Every record here needs to be written out again exactly.

───── Source information

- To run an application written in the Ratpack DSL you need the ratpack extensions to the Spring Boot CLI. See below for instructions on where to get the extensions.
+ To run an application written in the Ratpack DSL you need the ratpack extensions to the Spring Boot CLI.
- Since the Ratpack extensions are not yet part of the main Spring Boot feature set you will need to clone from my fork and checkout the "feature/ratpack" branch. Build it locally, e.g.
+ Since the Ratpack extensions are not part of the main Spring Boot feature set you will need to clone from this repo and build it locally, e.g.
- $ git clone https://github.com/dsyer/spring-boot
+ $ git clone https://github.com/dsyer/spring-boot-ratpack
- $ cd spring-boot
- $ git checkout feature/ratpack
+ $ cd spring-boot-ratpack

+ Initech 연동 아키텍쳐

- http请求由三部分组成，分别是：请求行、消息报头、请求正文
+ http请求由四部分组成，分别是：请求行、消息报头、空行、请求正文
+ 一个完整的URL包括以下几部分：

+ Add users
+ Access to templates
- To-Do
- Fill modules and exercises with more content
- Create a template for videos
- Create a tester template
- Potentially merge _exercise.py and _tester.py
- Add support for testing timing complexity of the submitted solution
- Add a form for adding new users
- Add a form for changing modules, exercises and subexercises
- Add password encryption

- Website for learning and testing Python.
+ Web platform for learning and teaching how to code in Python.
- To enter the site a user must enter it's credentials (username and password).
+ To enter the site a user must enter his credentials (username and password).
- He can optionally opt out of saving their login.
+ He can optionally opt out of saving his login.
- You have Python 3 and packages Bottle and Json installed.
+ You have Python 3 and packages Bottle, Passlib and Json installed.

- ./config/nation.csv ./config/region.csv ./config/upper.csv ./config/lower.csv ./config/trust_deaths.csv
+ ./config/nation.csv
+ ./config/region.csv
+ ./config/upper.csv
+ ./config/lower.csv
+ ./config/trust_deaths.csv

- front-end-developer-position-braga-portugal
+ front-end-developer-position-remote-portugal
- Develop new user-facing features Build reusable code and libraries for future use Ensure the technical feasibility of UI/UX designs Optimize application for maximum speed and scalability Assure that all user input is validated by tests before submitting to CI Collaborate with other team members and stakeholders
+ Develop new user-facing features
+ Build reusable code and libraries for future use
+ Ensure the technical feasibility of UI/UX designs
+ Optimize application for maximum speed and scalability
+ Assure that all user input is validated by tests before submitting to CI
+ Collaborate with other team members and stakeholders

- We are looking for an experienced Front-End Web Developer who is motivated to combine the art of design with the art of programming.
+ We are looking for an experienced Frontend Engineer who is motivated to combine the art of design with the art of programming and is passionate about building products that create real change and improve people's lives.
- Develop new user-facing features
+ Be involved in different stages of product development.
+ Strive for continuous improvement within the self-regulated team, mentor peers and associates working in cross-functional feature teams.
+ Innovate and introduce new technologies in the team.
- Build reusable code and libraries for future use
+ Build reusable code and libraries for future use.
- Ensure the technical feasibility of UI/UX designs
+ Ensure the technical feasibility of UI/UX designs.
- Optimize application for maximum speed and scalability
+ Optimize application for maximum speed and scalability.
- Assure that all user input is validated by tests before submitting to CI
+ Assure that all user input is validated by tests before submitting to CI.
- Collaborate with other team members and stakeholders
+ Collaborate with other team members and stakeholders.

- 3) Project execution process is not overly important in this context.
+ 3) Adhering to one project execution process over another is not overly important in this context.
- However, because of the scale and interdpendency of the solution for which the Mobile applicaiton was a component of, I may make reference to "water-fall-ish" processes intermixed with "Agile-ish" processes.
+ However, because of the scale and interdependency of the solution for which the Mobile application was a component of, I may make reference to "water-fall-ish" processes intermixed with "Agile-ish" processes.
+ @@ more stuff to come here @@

──────────

Solution to this exercise.
- To run an application written in the Ratpack DSL you need the ratpack extensions to the Spring Boot CLI. See below for instructions on where to get the extensions.
+ To run an application written in the Ratpack DSL you need the ratpack extensions to the Spring Boot CLI.
- Since the Ratpack extensions are not yet part of the main Spring Boot feature set you will need to clone from my fork and checkout the "feature/ratpack" branch. Build it locally, e.g.
+ Since the Ratpack extensions are not part of the main Spring Boot feature set you will need to clone from this repo and build it locally, e.g.
- $ git clone https://github.com/dsyer/spring-boot
+ $ git clone https://github.com/dsyer/spring-boot-ratpack
- $ cd spring-boot
- $ git checkout feature/ratpack
+ $ cd spring-boot-ratpack

+ Initech 연동 아키텍쳐

- http请求由三部分组成，分别是：请求行、消息报头、请求正文
+ http请求由四部分组成，分别是：请求行、消息报头、空行、请求正文
+ 一个完整的URL包括以下几部分：

+ Add users
+ Access to templates
- To-Do
- Fill modules and exercises with more content
- Create a template for videos
- Create a tester template
- Potentially merge _exercise.py and _tester.py
- Add support for testing timing complexity of the submitted solution
- Add a form for adding new users
- Add a form for changing modules, exercises and subexercises
- Add password encryption

- Website for learning and testing Python.
+ Web platform for learning and teaching how to code in Python.
- To enter the site a user must enter it's credentials (username and password).
+ To enter the site a user must enter his credentials (username and password).
- He can optionally opt out of saving their login.
+ He can optionally opt out of saving his login.
- You have Python 3 and packages Bottle and Json installed.
+ You have Python 3 and packages Bottle, Passlib and Json installed.

- ./config/nation.csv ./config/region.csv ./config/upper.csv ./config/lower.csv ./config/trust_deaths.csv
+ ./config/nation.csv
+ ./config/region.csv
+ ./config/upper.csv
+ ./config/lower.csv
+ ./config/trust_deaths.csv

- front-end-developer-position-braga-portugal
+ front-end-developer-position-remote-portugal
- Develop new user-facing features Build reusable code and libraries for future use Ensure the technical feasibility of UI/UX designs Optimize application for maximum speed and scalability Assure that all user input is validated by tests before submitting to CI Collaborate with other team members and stakeholders
+ Develop new user-facing features
+ Build reusable code and libraries for future use
+ Ensure the technical feasibility of UI/UX designs
+ Optimize application for maximum speed and scalability
+ Assure that all user input is validated by tests before submitting to CI
+ Collaborate with other team members and stakeholders

- We are looking for an experienced Front-End Web Developer who is motivated to combine the art of design with the art of programming.
+ We are looking for an experienced Frontend Engineer who is motivated to combine the art of design with the art of programming and is passionate about building products that create real change and improve people's lives.
- Develop new user-facing features
+ Be involved in different stages of product development.
+ Strive for continuous improvement within the self-regulated team, mentor peers and associates working in cross-functional feature teams.
+ Innovate and introduce new technologies in the team.
- Build reusable code and libraries for future use
+ Build reusable code and libraries for future use.
- Ensure the technical feasibility of UI/UX designs
+ Ensure the technical feasibility of UI/UX designs.
- Optimize application for maximum speed and scalability
+ Optimize application for maximum speed and scalability.
- Assure that all user input is validated by tests before submitting to CI
+ Assure that all user input is validated by tests before submitting to CI.
- Collaborate with other team members and stakeholders
+ Collaborate with other team members and stakeholders.

- 3) Project execution process is not overly important in this context.
+ 3) Adhering to one project execution process over another is not overly important in this context.
- However, because of the scale and interdpendency of the solution for which the Mobile applicaiton was a component of, I may make reference to "water-fall-ish" processes intermixed with "Agile-ish" processes.
+ However, because of the scale and interdependency of the solution for which the Mobile application was a component of, I may make reference to "water-fall-ish" processes intermixed with "Agile-ish" processes.
+ @@ more stuff to come here @@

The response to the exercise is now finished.